Здесь, в этом
Десять лет назад, когда еще не возникло это чувство ответственности, Америка двинулась во Флоренцию или в соборы Франции, чтобы удовлетворить свою тягу к прекрасному и склонность к безрассудству. Тогда США еще учились на примере других стран. В области большой архитектуры, они за два века превосходно преуспели в жилищном строительстве. Им удалось по-настоящему созидательно адаптировать чужие идеи: небоскребы, многоквартирные дома в стиле Renaissance и дома в «колониальном стиле». В 1925 году в Америке осознали, что наступили новые времена и их приход следует отразить в архитектуре. Небоскребы Манхэттена стали осовремениваться. Отныне работы «других» не существовало. Нужно было творить самим. Американцы, повторюсь, были всё так же по-юношески серьезны и торжественны. К тому же приток денег нарастал: такая безудержность могла рассчитывать на любой кредит. Неслыханные, колоссальные масштабы, самые роскошные материалы позволили континенту, который без колебаний пускал их в ход, найти себе подобающее выражение – суровую непреклонность; достоинство, подточенное меланхолией; величие, рожденное не той изящной, гибкой и многообразной математикой, каковою является пропорция, а преувеличением всех мер и нагромождением пышной материи.

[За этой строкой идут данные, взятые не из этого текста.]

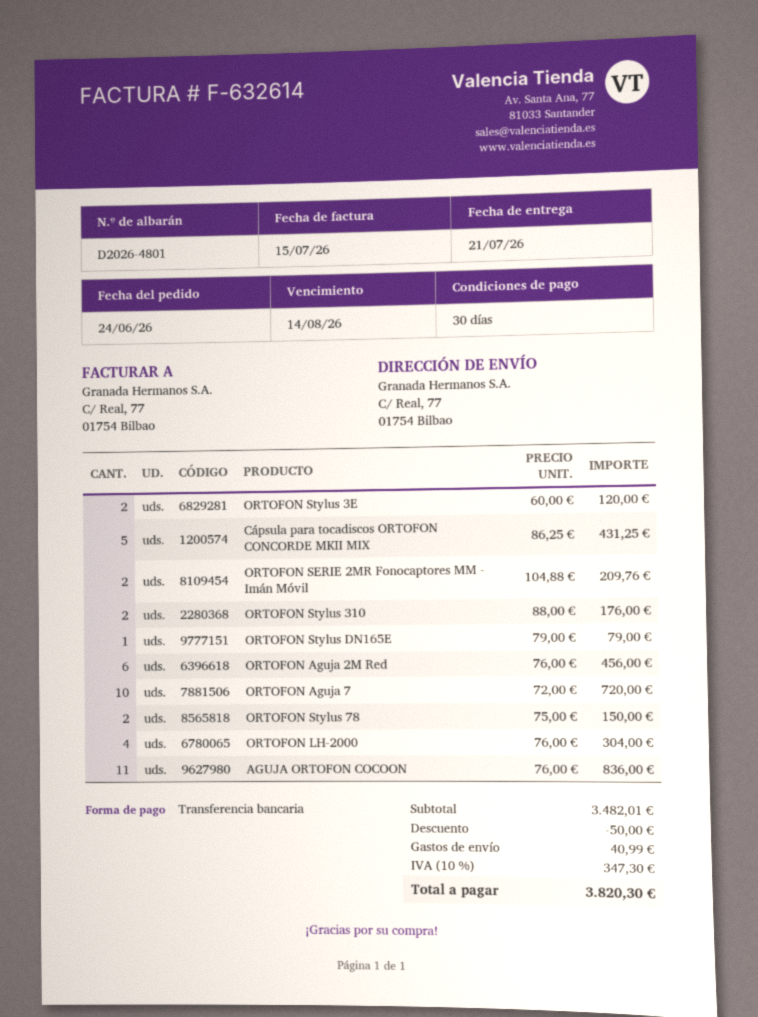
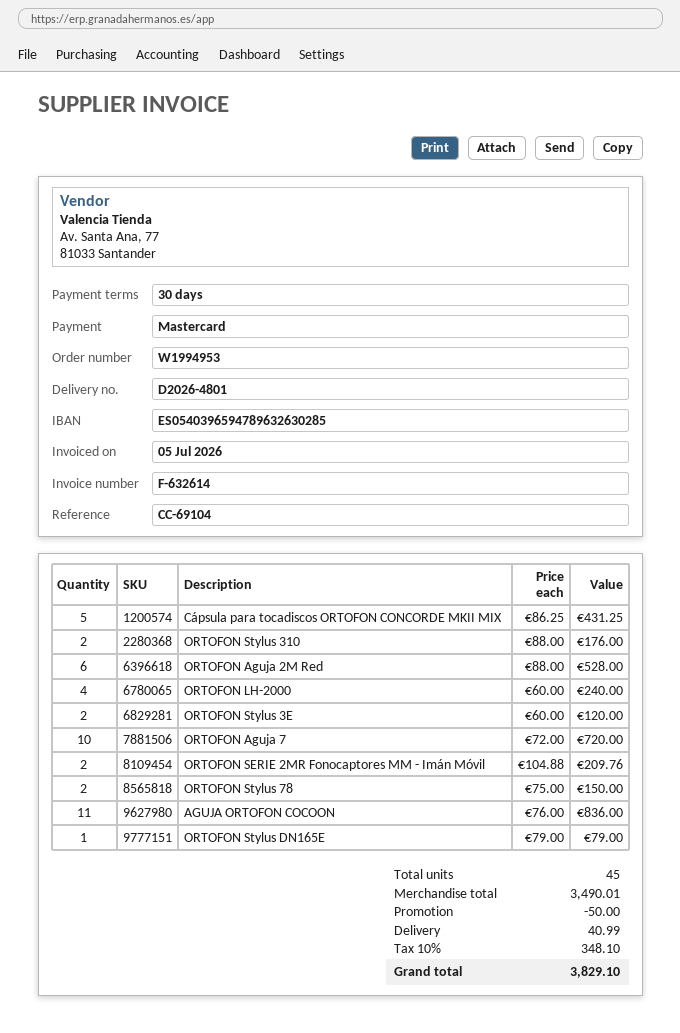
invoice date: 2026-07-15 -> 2026-07-05
payment method: bank transfer -> Mastercard
ORTOFON Aguja 2M Red: 6 x 76.00 = 456.00 -> 6 x 88.00 = 528.00
ORTOFON LH-2000: 4 x 76.00 = 304.00 -> 4 x 60.00 = 240.00
subtotal: 3482.01 -> 3490.01
tax: 10% = 347.30 -> 10% = 348.10
total: 3820.30 -> 3829.10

Здесь выверяется дух: через продукты, программы или материалы он создает «розовое» или он создает «черное». В галереях небоскребов, в вестибюлях небоскребов, в фойе кинотеатров или театральных залов: везде царит скорбный дух, торжественность, которой еще не удалось встряхнуться.
Наряду с этим Бродвей ночью сверкает вереницей огней, движущихся снаружи, по улице. Внутри: бурлески или фильмы, театральные ревю никогда не бывают веселыми, скорее, трагическими или отчаянно сентиментальными. Чтобы расшевелить этот серьезный народ, Голливуд производит ошеломляющие «гэги», невозмутимого бродяжку Чарли, трагически одинокого Бастера Китона, равнодушных к обстоятельствам Лорела и Харди [107]. Это забавное кино проникает глубоко в американскую душу, потому что оно показывает правду: человек, занятый незамысловатыми проблемами своей души, внезапно оказывается один на один с несоразмерными, колоссальными случайностями. Перед этим простаком, невозмутимым, славным парнем, напичканным зачастую наивными общественными и альтруистическими идеями, и вокруг него разворачиваются чересчур грандиозные события, порой нечеловеческого масштаба. Сама диспропорция: бездна, на каждом шагу разверзающаяся перед чувствительными душами, станет законом в США. В реальности всё не так забавно, как в фильме. Всё серьезно, тревожно, драматично.
Я посетил «Автомобильный салон». Мы не обсуждаем американскую механику. Она в полном порядке. Автомобили тяжелые и мощные. Вы испытываете ощущение, что улица задыхается под их тяжестью.
Скорбный дух пребывает в том, что называется «архитектура вещей».
9
Механистический дух и чернокожие жители США
Бездна здесь, снова между нежным сердцем и неистовой обстановкой. Музыка черных поразила Америку, потому что это мелодия души, соединенная с ритмом механики. Размер две четверти: слезы в сердцах; движения ногами, торсом, руками и головой. Музыка эпохи строительства: новаторская. Она затопляет тело и улицу; она затопляет США, она затопляет мир. Все наши слуховые привычки отныне изменились. Эта музыка обладает такой властью, таким неотразимым психофизиологическим воздействием, что вырывает нас из состояния пассивного слушания и заставляет плясать или жестикулировать – участвовать. Она открыла звуковой цикл нового времени, перевернула страницу консерваторий. Ошеломляющие новые ритмы, новые шумы, неведомые звуковые сочетания, изобилие, поток, сила… Это американская музыка, принесенная чернокожими, в ней звучит прошлое и настоящее, Африка с Европой до машинной эры и современная Америка.